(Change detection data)
*** Begin section ***
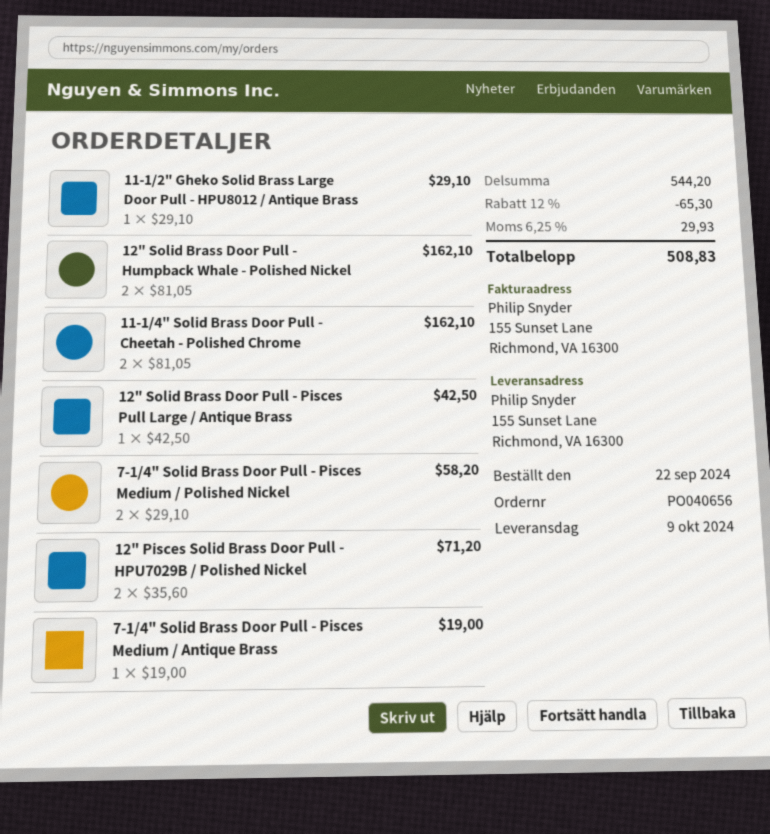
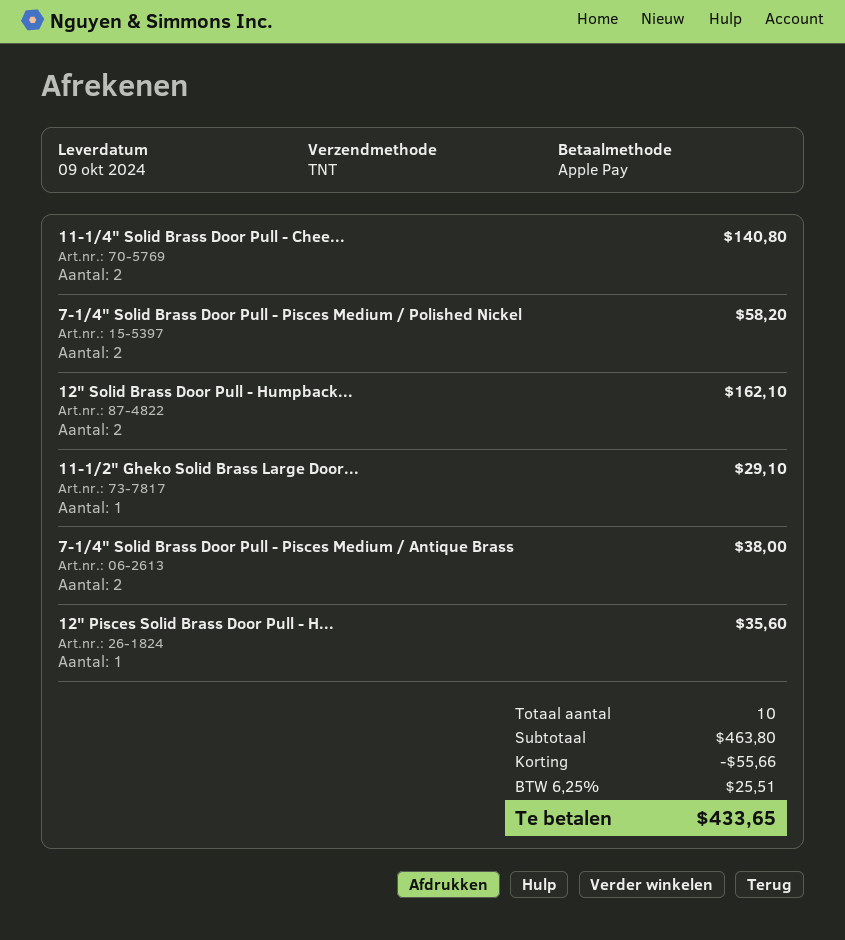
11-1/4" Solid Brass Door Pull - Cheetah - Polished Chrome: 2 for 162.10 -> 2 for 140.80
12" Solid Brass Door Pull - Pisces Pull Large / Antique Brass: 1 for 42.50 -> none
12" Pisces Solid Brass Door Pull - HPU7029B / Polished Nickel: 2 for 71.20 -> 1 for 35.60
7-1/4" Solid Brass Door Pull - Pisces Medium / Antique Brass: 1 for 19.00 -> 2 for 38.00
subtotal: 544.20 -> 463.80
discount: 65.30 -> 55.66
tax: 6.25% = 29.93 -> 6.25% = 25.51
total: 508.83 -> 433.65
*** End section ***
Problem details
Please copy only the lines from the one with "2 for 38.00" through the final line of the records above, both ends included.

Exercise response
7-1/4" Solid Brass Door Pull - Pisces Medium / Antique Brass: 1 for 19.00 -> 2 for 38.00
subtotal: 544.20 -> 463.80
discount: 65.30 -> 55.66
tax: 6.25% = 29.93 -> 6.25% = 25.51
total: 508.83 -> 433.65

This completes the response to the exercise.